If writers like Italo Calvino, Ishmael Reed or even Kurt Vonnegut are considered post-modernist writers for their subversion of literary conventions then would George Saunders be viewed as a post-post modernist writer for his radical deconstructionism? I never thought it were possible to push the boundaries of the novel form this far until now and it makes me wonder: what's next, a novel comprising of grocery lists, scribbles or legal documents? Anyways, for me, Saunders's experimental form worked rather well for the most part to create a compelling narrative and there were some emotionally resonant moments. However, my only problem is that this particular style feels tedious at times and also a bit gimmicky once you figure out what is going on and get attuned to the rhythm of his prose.

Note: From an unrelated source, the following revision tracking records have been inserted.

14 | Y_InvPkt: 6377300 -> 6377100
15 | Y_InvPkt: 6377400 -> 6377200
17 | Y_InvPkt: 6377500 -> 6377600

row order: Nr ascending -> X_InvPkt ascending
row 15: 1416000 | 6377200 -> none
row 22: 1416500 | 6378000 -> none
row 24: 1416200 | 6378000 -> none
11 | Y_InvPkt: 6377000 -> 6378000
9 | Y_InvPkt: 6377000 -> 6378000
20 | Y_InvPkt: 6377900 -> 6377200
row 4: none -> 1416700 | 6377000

  1. i'm probably foolish to mention it as you undoubtedly already know it, but the Bardo is the place in Tibetan Buddhism where dead people go on transit through to their reincarnation. it's full of devils and unanchored souls who torment the temporary visitor, scaring him/it/her into fits... the book sounds like it was trying to imitate that experience... original idea, if perhaps a bit outre?

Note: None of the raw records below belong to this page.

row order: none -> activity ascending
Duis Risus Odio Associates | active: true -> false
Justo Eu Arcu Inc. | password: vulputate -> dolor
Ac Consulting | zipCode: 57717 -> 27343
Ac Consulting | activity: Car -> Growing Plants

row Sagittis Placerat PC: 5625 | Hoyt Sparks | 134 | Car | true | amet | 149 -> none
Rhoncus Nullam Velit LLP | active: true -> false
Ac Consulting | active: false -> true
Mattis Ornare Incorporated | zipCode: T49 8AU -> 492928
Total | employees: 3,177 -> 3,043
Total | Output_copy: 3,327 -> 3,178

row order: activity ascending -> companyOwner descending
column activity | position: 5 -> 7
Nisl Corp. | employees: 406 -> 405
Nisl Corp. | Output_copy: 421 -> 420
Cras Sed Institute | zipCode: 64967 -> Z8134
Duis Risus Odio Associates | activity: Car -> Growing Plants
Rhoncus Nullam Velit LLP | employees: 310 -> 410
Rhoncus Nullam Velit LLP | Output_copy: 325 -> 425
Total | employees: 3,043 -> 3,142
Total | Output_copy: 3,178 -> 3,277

    1. Hello Mudpuddle, thank you for your insight. I think this is an important concept to keep in mind here because it greatly influences Saunders' aesthetics, further highlighting what I pointed out in my review about bringing the forgotten history back to the forefront through meta-fiction/supernatural.

  2. I have never read anything by Saunders and probably should just to say I have if nothing else. He pops up frequently around the blogosphere. "Lincoln in the Bardo" was one of those books that was at the top of my list for a while but I never could get a hold of it at my library - always a long waiting list. The experimental aspect of it makes me hesitant but still curious.